EXERCISE AIM
Reproduce the listing below from the line with "gap: 8px ->" to the line with "background: #fef9c3 ->", both lines included, character for character, minus any pictures.

** RECORD SET follows **

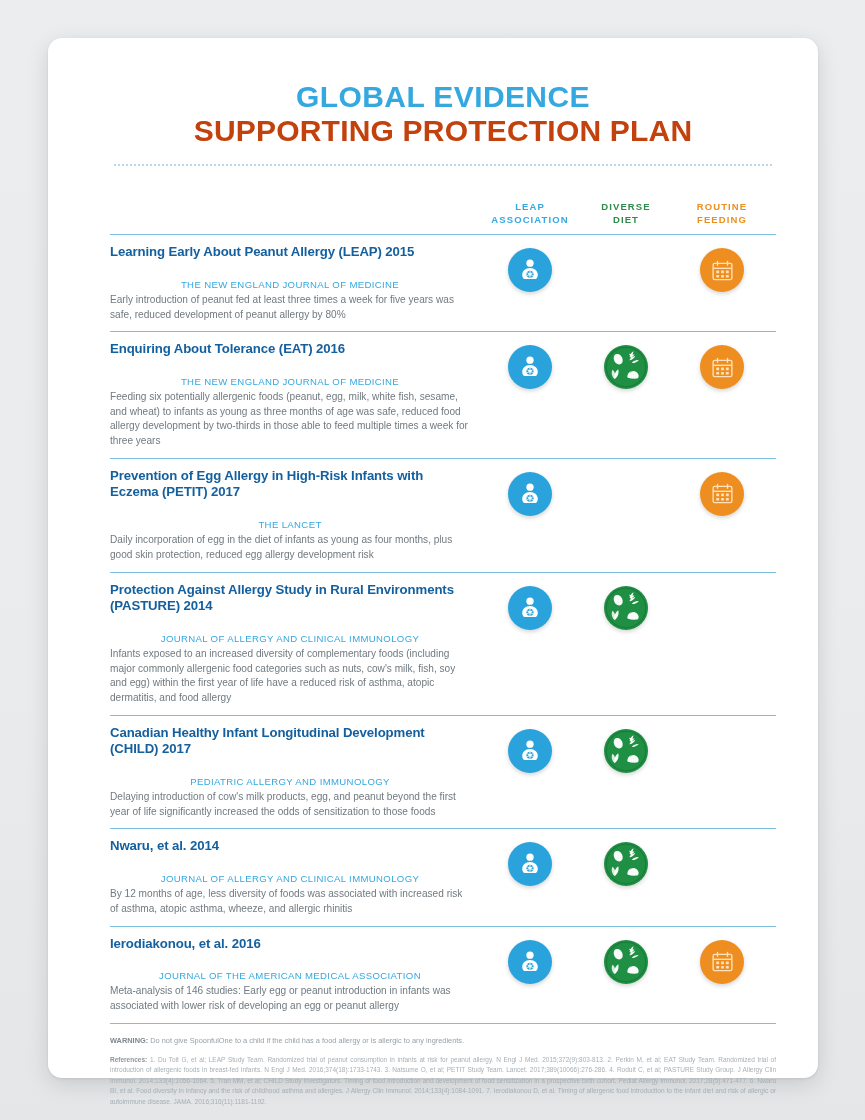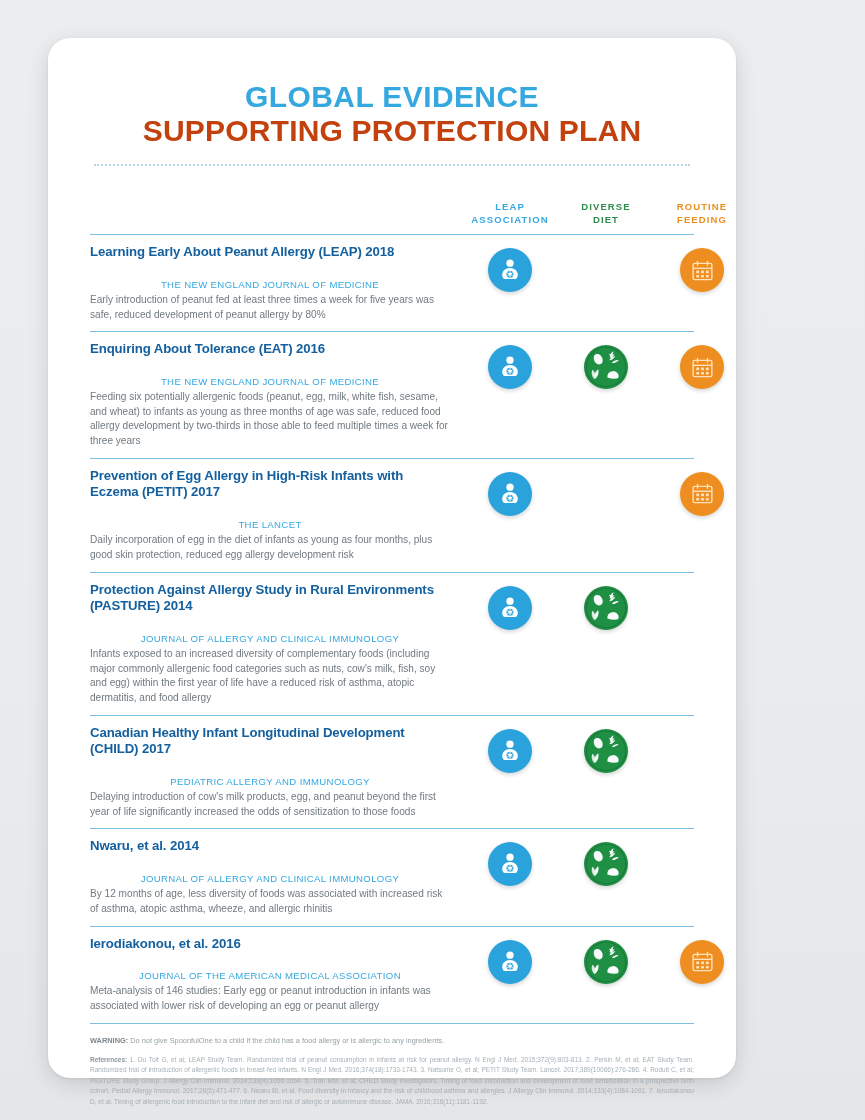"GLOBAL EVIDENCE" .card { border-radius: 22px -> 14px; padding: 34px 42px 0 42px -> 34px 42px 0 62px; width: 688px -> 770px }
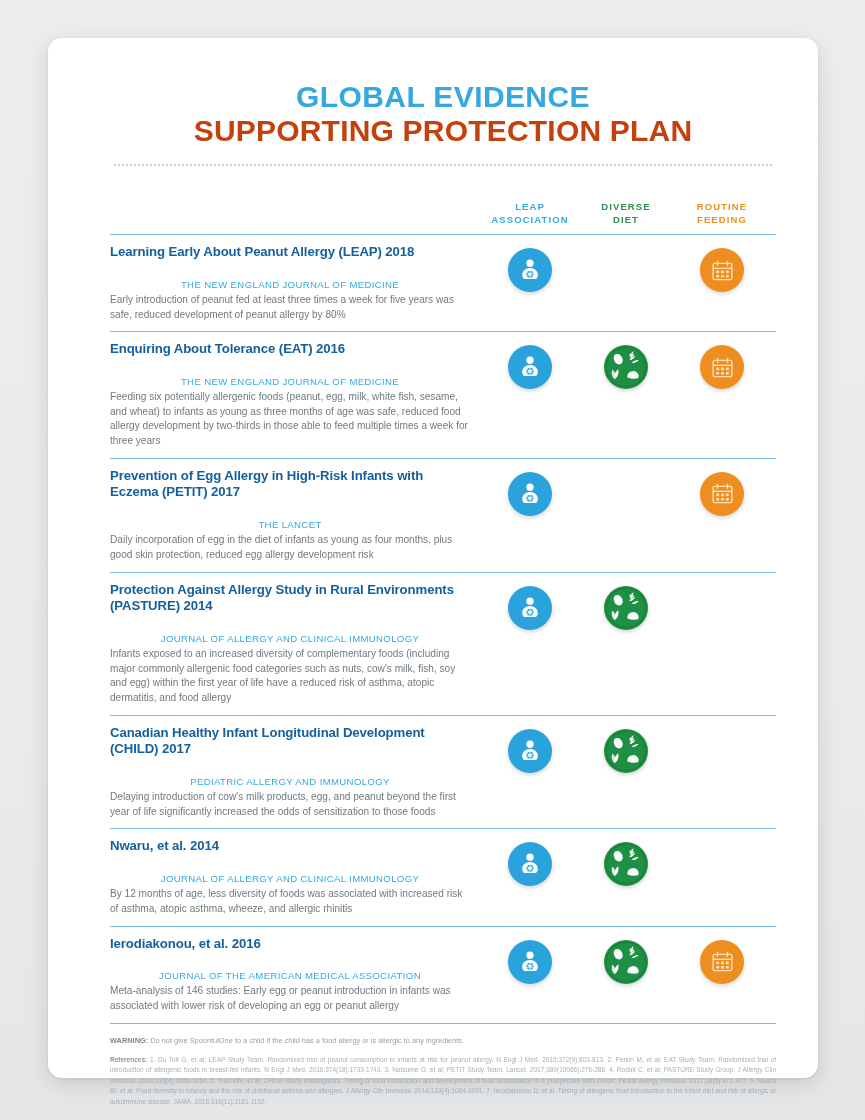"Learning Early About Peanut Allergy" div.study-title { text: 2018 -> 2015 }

** End of RECORD SET **
** RECORD SET follows **

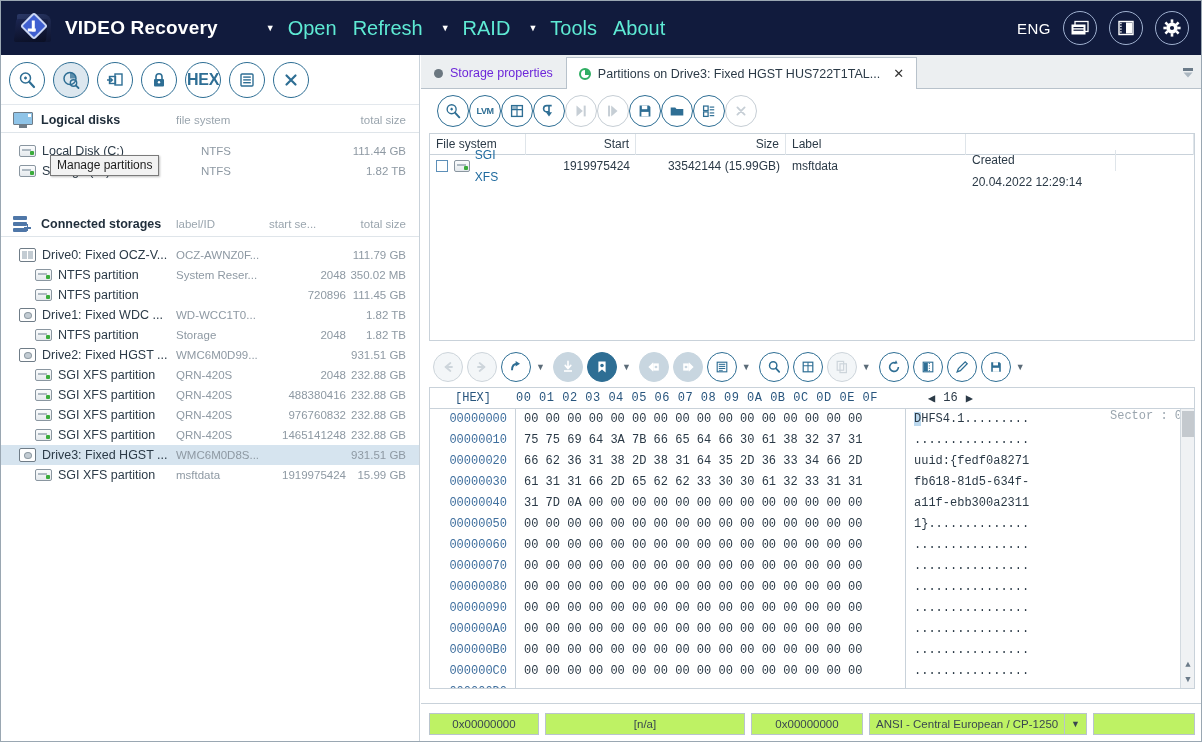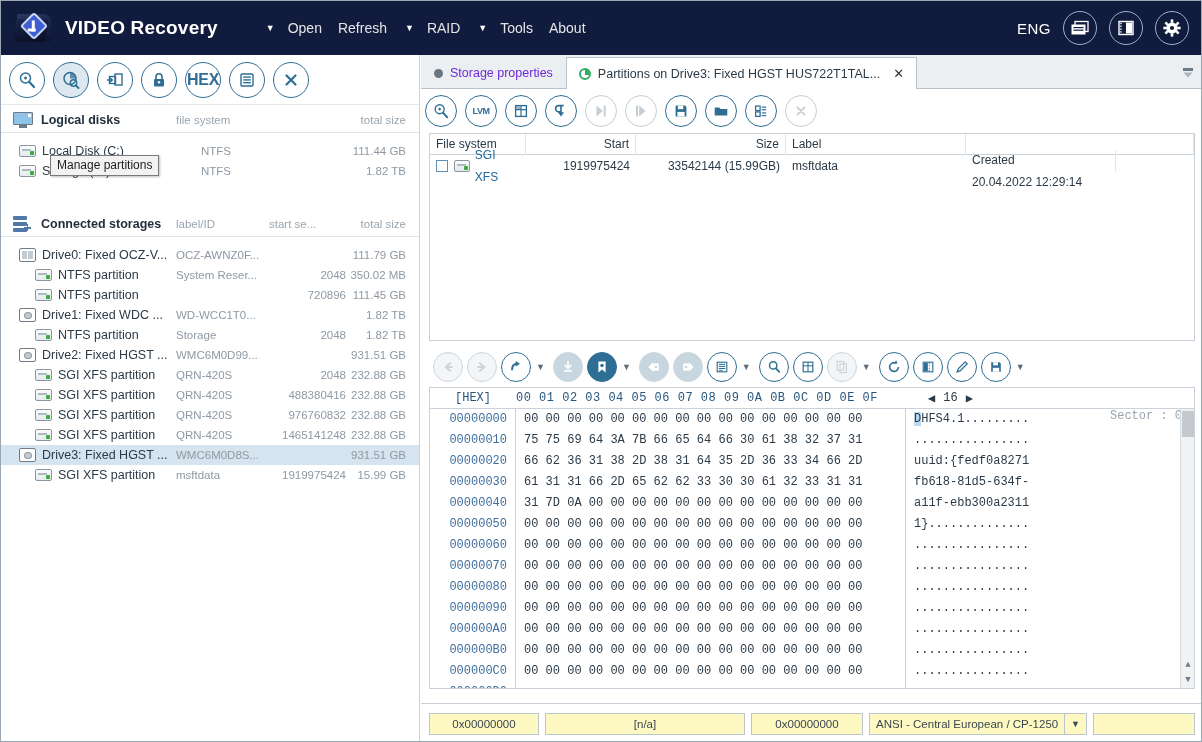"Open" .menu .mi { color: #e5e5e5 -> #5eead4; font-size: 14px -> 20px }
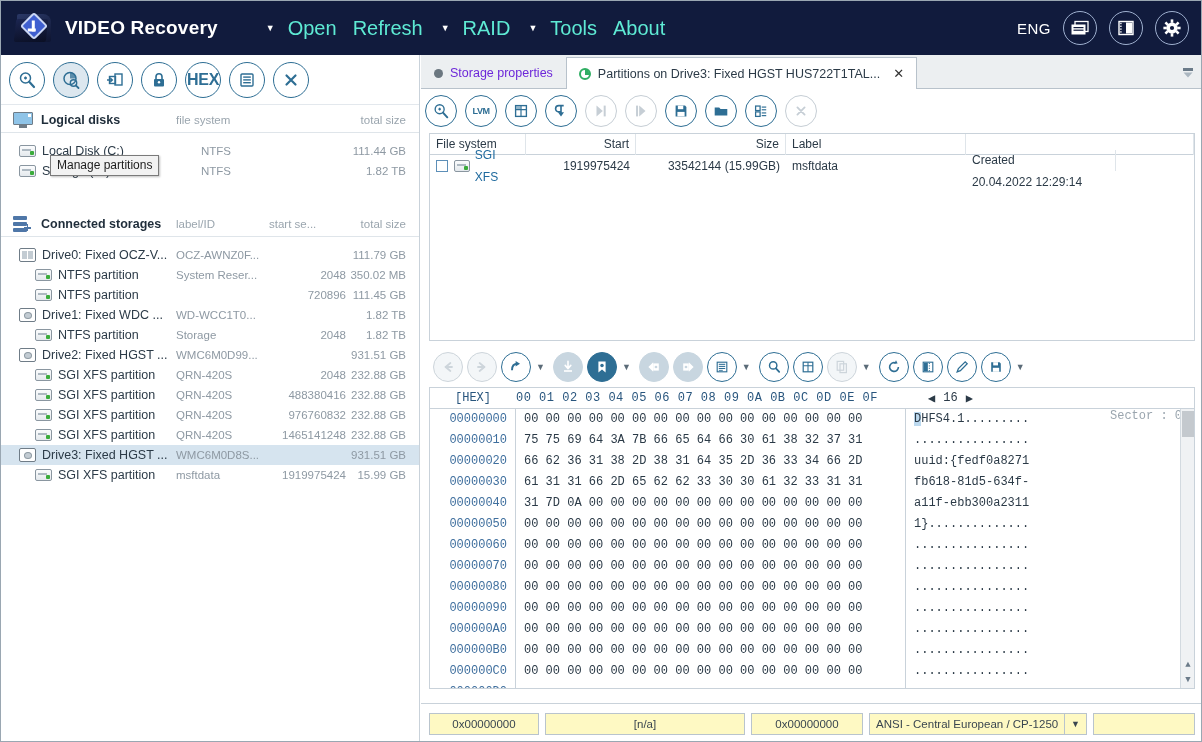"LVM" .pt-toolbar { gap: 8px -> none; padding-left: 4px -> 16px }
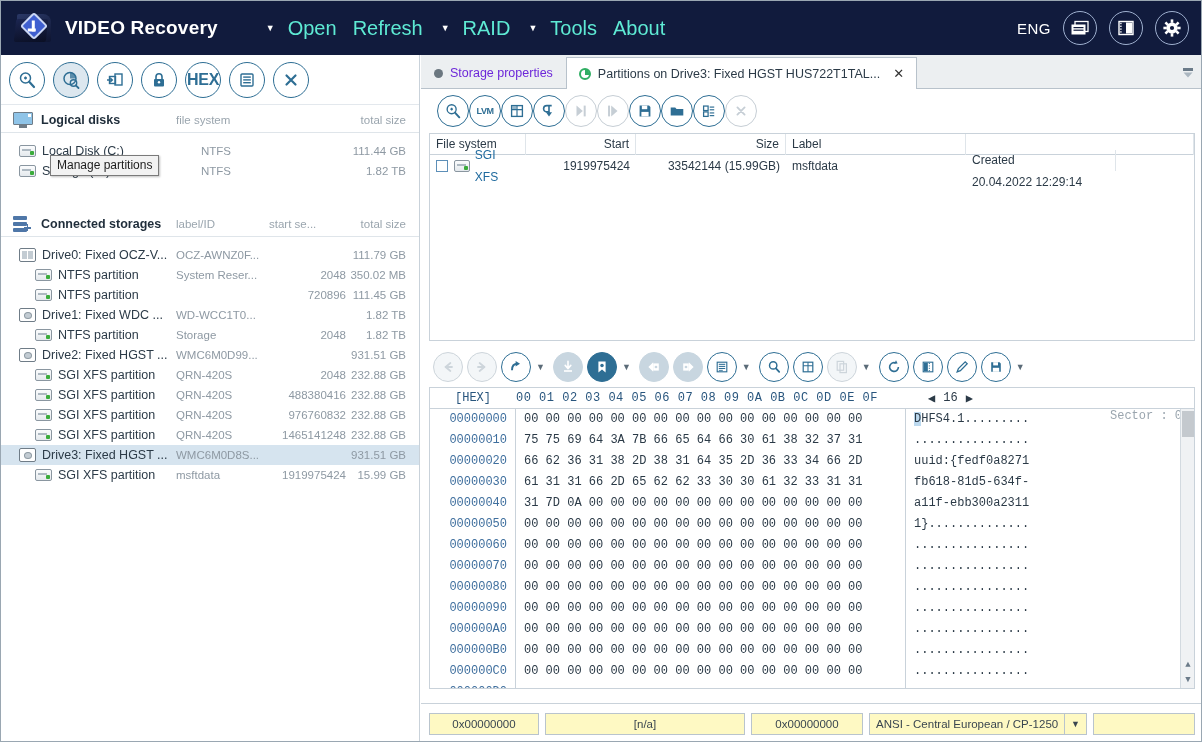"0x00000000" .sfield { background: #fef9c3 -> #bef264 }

** End of RECORD SET **

YOUR RESPONSE
"LVM" .pt-toolbar { gap: 8px -> none; padding-left: 4px -> 16px }
"0x00000000" .sfield { background: #fef9c3 -> #bef264 }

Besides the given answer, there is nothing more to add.